I didn’t grow up a geek.
I grew up with a Super NES. I rocked at some Star Fox. Super Mario World was my game. I had PC games, too! Wolfenstein 3D and Duke Nukem were staples in my house. My dad is a programmer and taught me C++ when I was 11 years old. I watched Batman and X-Men, and didn’t have a brand loyalty because holy shit were they all awesome.
I didn’t grow up a geek.
Everyone else did all this in my head. I was poor growing up, so I believed that we had sub-par options while everyone else had amazing toys and games. I really didn’t realize that everyone didn’t have these things. Not everyone had parents that raised them on Star Trek and Star Wars. 90% of parents don’t teach their kids 3 cubed when they’re 3 years old to impress their friends. Yes, my dad did that to me.
I was teased relentlessly in school, but never because of what I liked.
I lie, actually. Once was because I had a Sesame Street toothbrush. I was in 2nd grade. A girl in my class teased me about that. Dude, we were SEVEN.
I was always teased because we were poor. My clothes were old, I apparently looked poor, and kids found me an easy target. Children find anything to pick on, but playing video games and watching Star Trek and Star Wars was never it. I never thought of myself as a geek.
In high school, I never really hung out with the nerds. I should have. My friends and I were all dorks, for sure, but I never thought of us as geeks. I met my best friend (my lesbro *chestpumppeacesign*) in high school and she was a total nerd. She hung out in Anime Club, drew comics, talked with band nerds, and was (read: is) stupidly shy. Typical nerd. I talked with everyone. I didn’t consider myself popular, but I was. I got voted Most Uniquely Dressed of the Senior class. The popular kids knew me as “the girl with the purple hair” (one even asking my best friend at the time if she and I were dating by calling me that).
I loved the Harry Potter books. I got the first 3 from my Grandma before the movies came out and was hooked. I’ve read every one at least twice. I went to nearly every opening weekend showing for the movies, and dressed up for book releases when I could go. I obsessed about Spongebob Squarepants and Invader Zim. I was passionate about all these things.
I still didn’t grow up a geek. I found out as an adult that I was a closet geek.
It wasn’t until I met my husband that I realized I was full on geeky. I fought hard when he would point things out to me. I was NORMAL, dammit. I was not a geek.
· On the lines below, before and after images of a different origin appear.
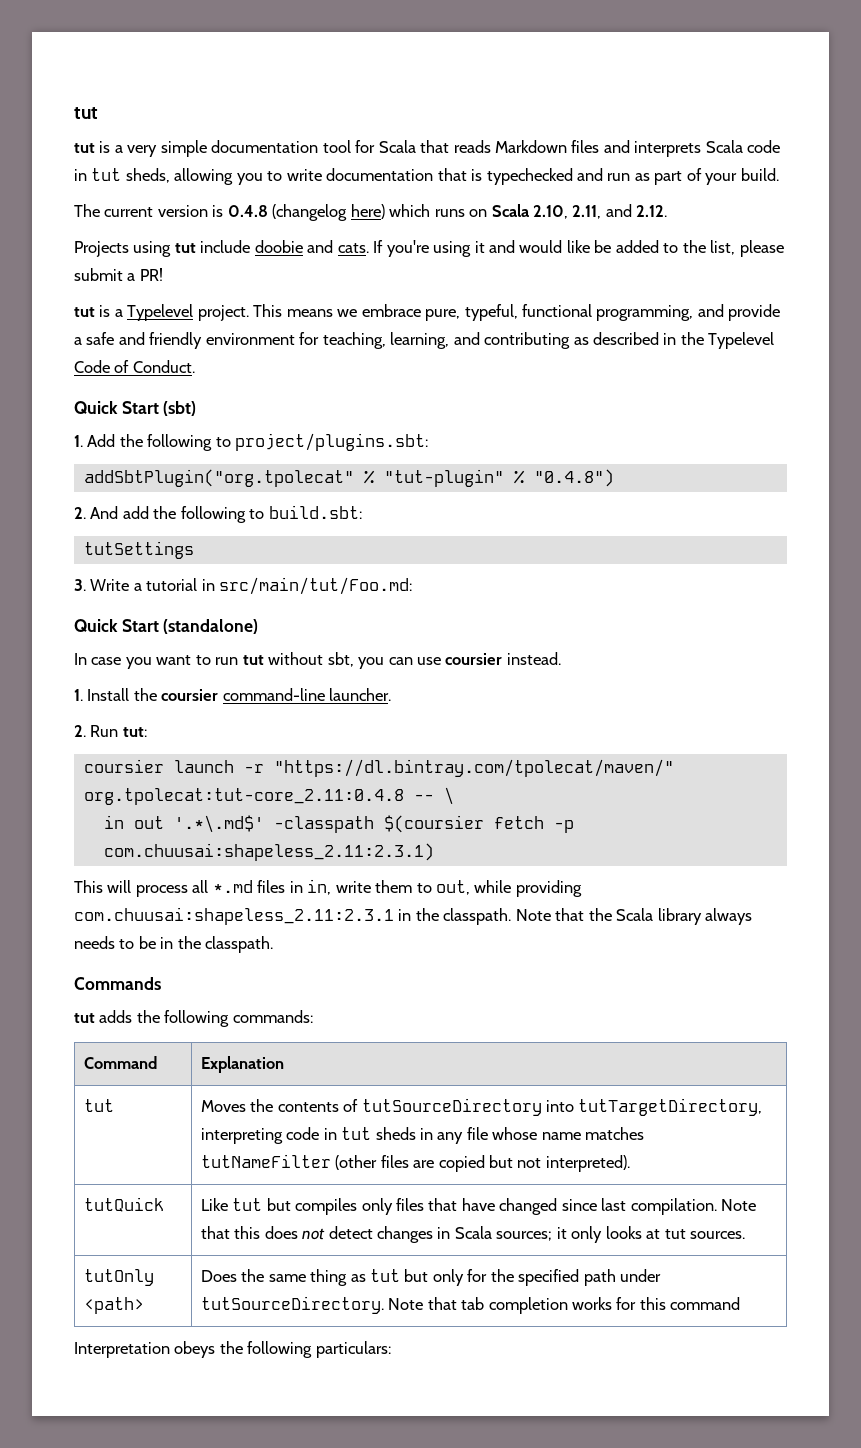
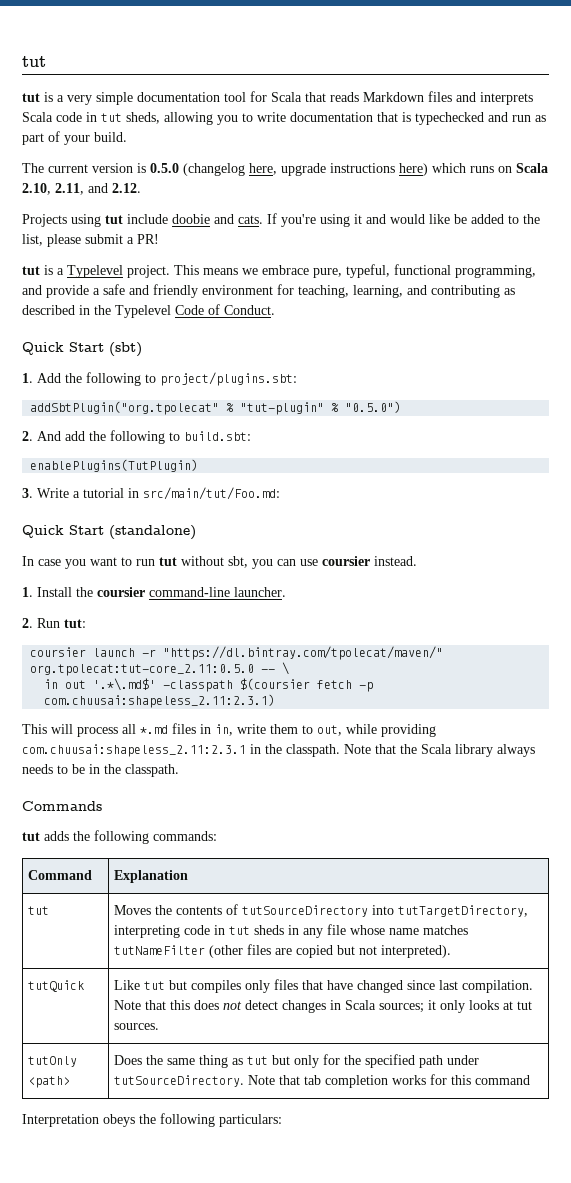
[227,204,348,221] 0.4.8 (changelog -> [150,163,395,176] 0.5.0 (changelog here, upgrade instructions
[533,469,614,487] "0.4.8") -> [345,401,402,413] "0.5.0")
[83,541,194,559] tutSettings -> [30,459,199,472] enablePlugins(TutPlugin)
[83,788,404,805] org.tpolecat:tut-core_2.11:0.4.8 -> [30,664,255,676] org.tpolecat:tut-core_2.11:0.5.0

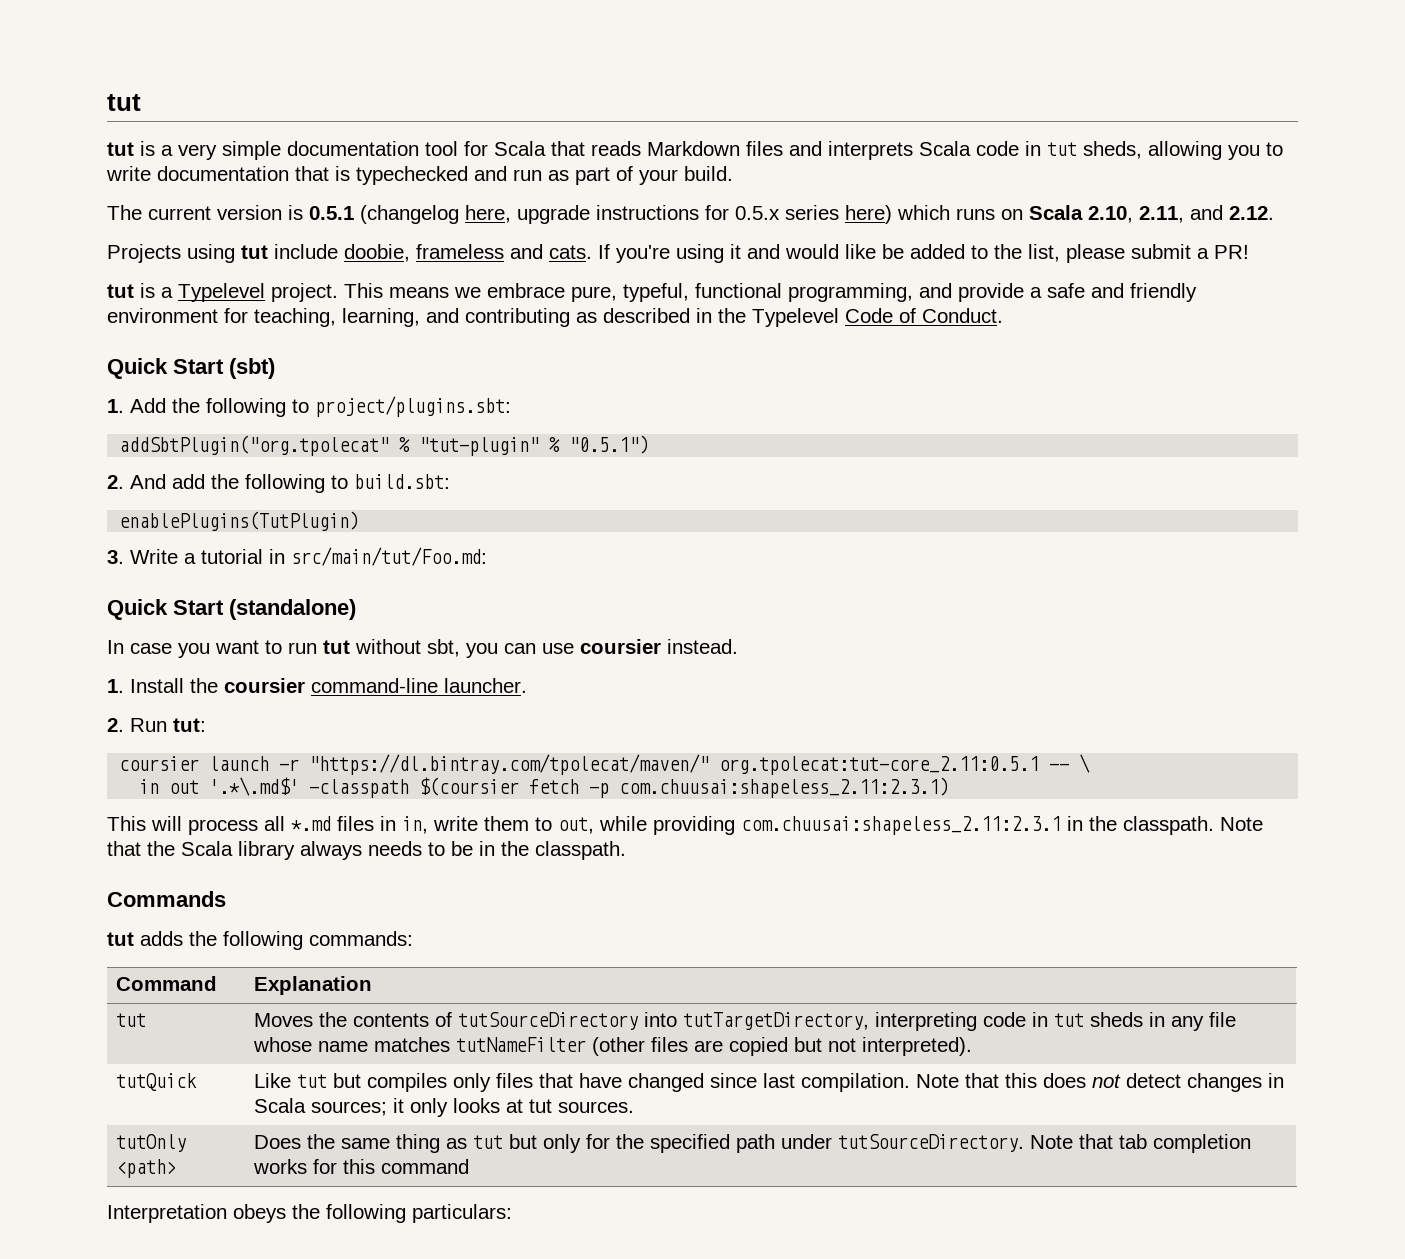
[150,163,179,173] 0.5.0 -> [309,206,354,220] 0.5.1
(395, 168) none -> [705,205,839,220] for 0.5.x series
[172,214,210,224] doobie -> [344,244,504,262] doobie, frameless
[345,401,402,413] "0.5.0") -> [569,435,650,454] "0.5.1")
[30,664,255,676] org.tpolecat:tut-core_2.11:0.5.0 -> [719,756,1040,775] org.tpolecat:tut-core_2.11:0.5.1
He told me that the first time he realized I was a geek was when I explained Invader Zim to him. If you don’t know what it is, shame on you. It’s a cartoon that was on Nickelodeon for a short 2 seasons, and I fucking loved the hell out of it. I immediately had to make sure he knew what it was all about. And he immediately knew that he had to probe my brain to make sure I was a geek. Movies were first. I am not a big movie person. At all. He learned this fast. Music was next. I. Fucking. Love. Music. Seriously. I will go on about nearly any type of music and how it affects me if you get me going. Then it was books. Oh, books. How I love thee. I am not as picky as my husband, apparently. I love reading. I just love reading. I have even read the Twilight books (nope, not a fangirl, either). I am really just a bookworm.
He realized this quickly. I am very passionate about anything I love. It took him years to get me to admit that I might be a geek. Now I love saying that I am one. I love being a part of the geek community. And I love knowing that I have been one all this time and never realized it.
Being a geek doesn’t mean you have to like Doctor Who or go to conventions. It means you’re passionate about something and feel a strong, unnatural attachment to it. It’s something that makes you complete, and it took me many years to get to the point to accept this simple truth.